WORK INSTRUCTIONS:
Write out the following listing's lines from the one with "- Displays current" to the one with "Fetches the latest", exactly, with both included and no others.

TASK DATA:
╭──

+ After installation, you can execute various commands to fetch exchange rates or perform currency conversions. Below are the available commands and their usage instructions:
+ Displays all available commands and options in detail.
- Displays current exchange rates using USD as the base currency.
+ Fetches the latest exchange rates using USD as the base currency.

╰──
╭──

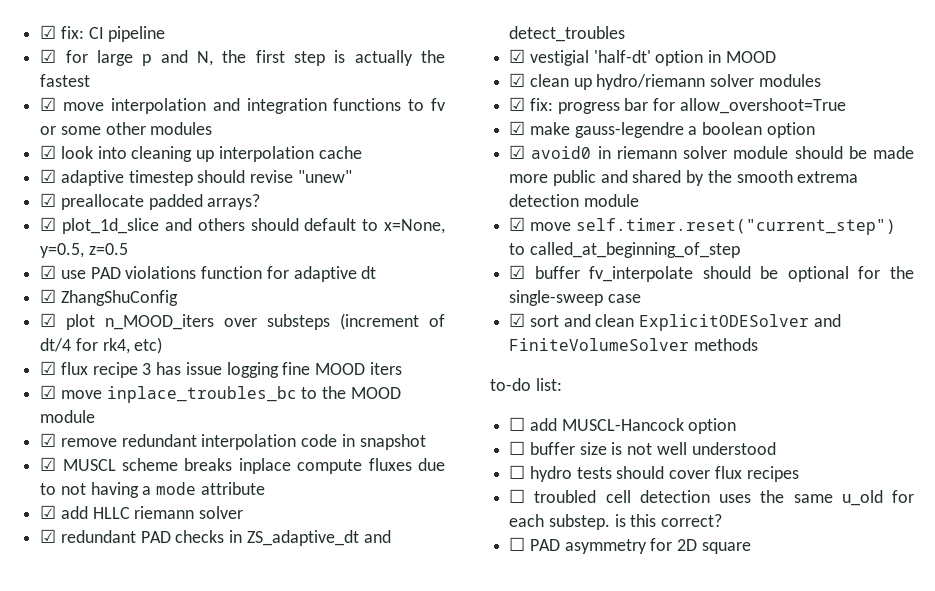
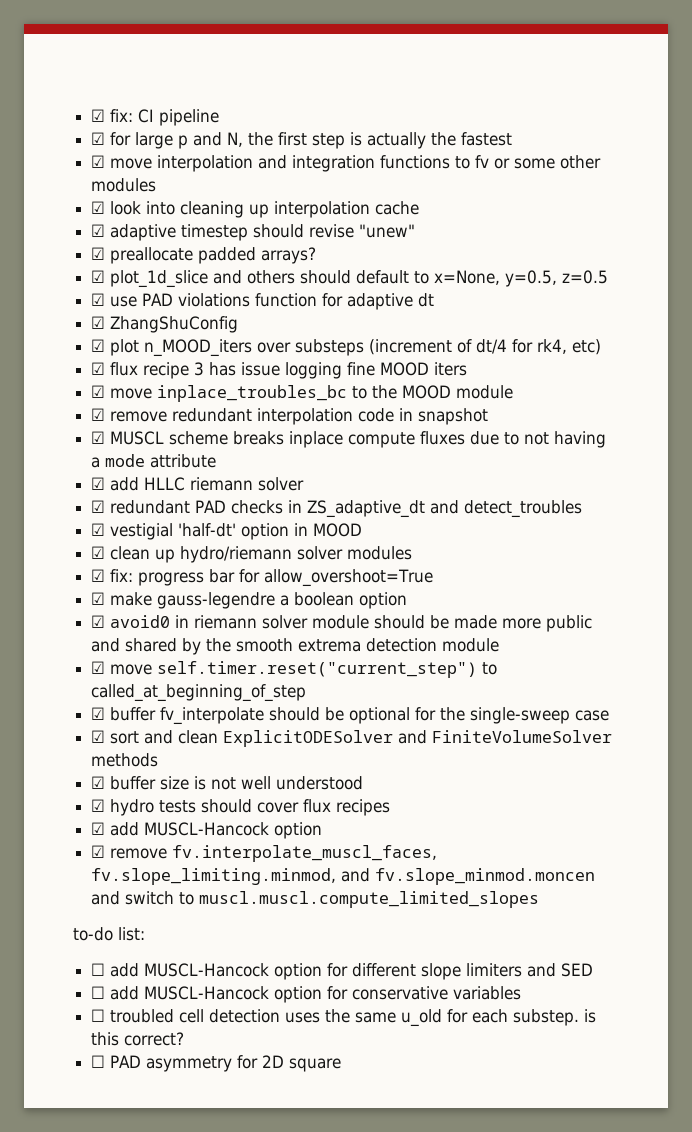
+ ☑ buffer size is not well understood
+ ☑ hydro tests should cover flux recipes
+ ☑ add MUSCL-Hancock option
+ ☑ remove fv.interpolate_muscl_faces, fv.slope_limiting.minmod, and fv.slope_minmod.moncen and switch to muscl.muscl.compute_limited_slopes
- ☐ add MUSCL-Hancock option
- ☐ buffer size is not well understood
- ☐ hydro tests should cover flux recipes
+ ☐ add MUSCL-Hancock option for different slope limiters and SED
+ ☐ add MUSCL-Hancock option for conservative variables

╰──

RESPONSE AREA:
- Displays current exchange rates using USD as the base currency.
+ Fetches the latest exchange rates using USD as the base currency.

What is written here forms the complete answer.